[Data extracted from a collection]
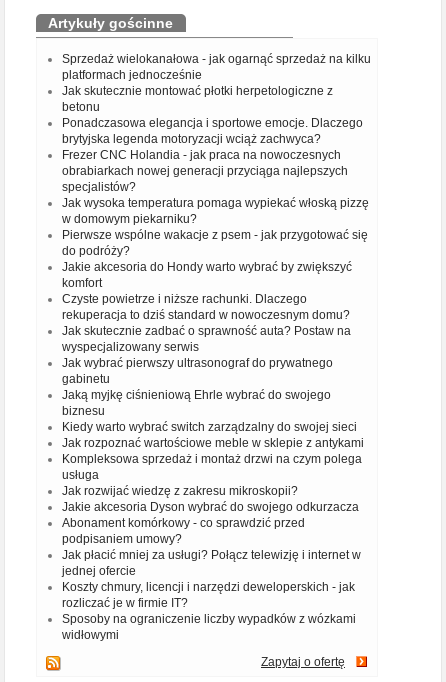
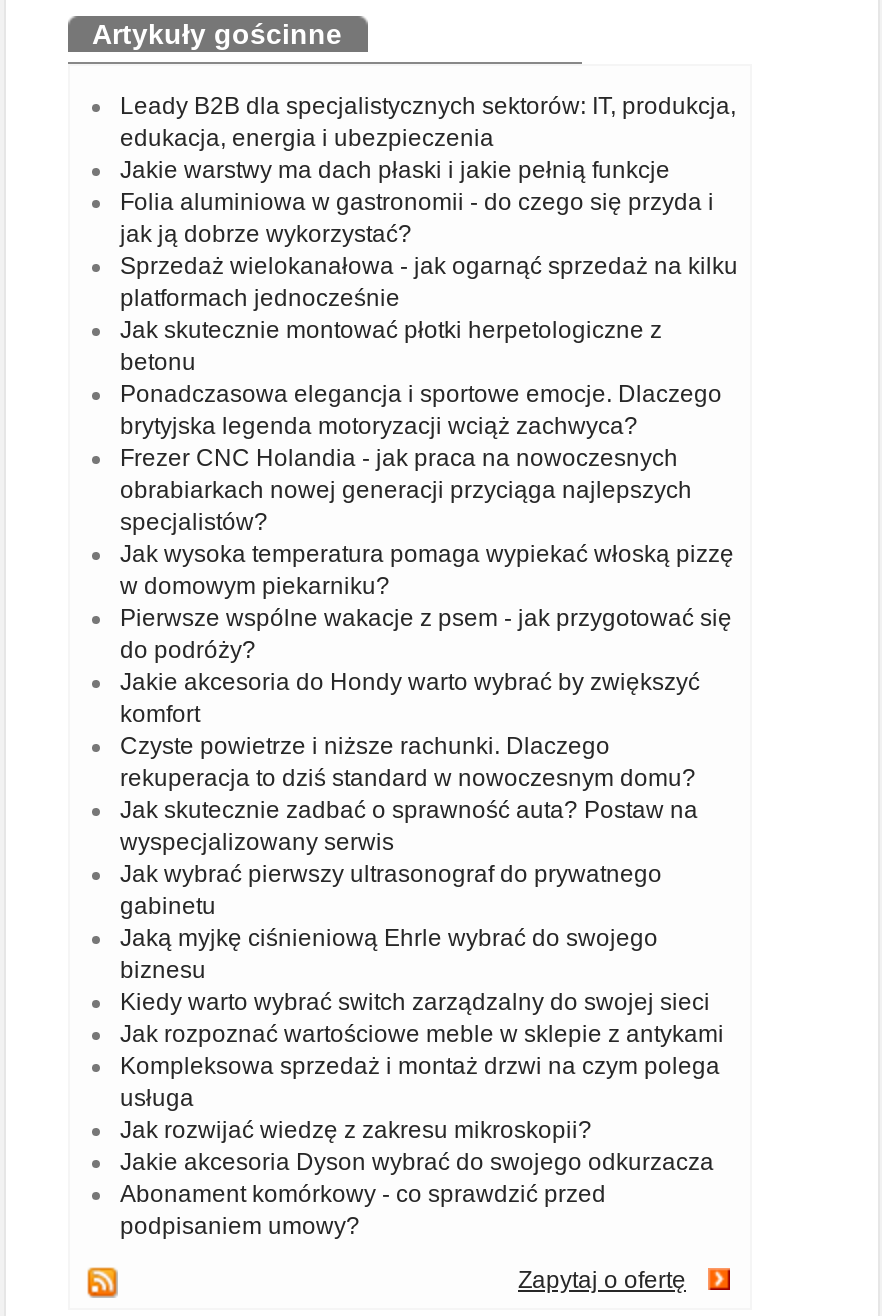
+ Leady B2B dla specjalistycznych sektorów: IT, produkcja,
+ edukacja, energia i ubezpieczenia
+ Jakie warstwy ma dach płaski i jakie pełnią funkcje
+ Folia aluminiowa w gastronomii - do czego się przyda i
+ jak ją dobrze wykorzystać?

moved down: Sprzedaż wielokanałowa - jak ogarnąć sprzedaż na kilku | platformach jednocześnie | Jak skutecznie montować płotki herpetologiczne z | ... | Abonament komórkowy - co sprawdzić przed | podpisaniem umowy?

- Jak płacić mniej za usługi? Połącz telewizję i internet w
- jednej ofercie
- Koszty chmury, licencji i narzędzi deweloperskich - jak
- rozliczać je w firmie IT?
- Sposoby na ograniczenie liczby wypadków z wózkami
- widłowymi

__Try it__
All the lines above are to be given again exactly as they read, with the pictures removed.

__Output of the exercise__
+ Leady B2B dla specjalistycznych sektorów: IT, produkcja,
+ edukacja, energia i ubezpieczenia
+ Jakie warstwy ma dach płaski i jakie pełnią funkcje
+ Folia aluminiowa w gastronomii - do czego się przyda i
+ jak ją dobrze wykorzystać?

moved down: Sprzedaż wielokanałowa - jak ogarnąć sprzedaż na kilku | platformach jednocześnie | Jak skutecznie montować płotki herpetologiczne z | ... | Abonament komórkowy - co sprawdzić przed | podpisaniem umowy?

- Jak płacić mniej za usługi? Połącz telewizję i internet w
- jednej ofercie
- Koszty chmury, licencji i narzędzi deweloperskich - jak
- rozliczać je w firmie IT?
- Sposoby na ograniczenie liczby wypadków z wózkami
- widłowymi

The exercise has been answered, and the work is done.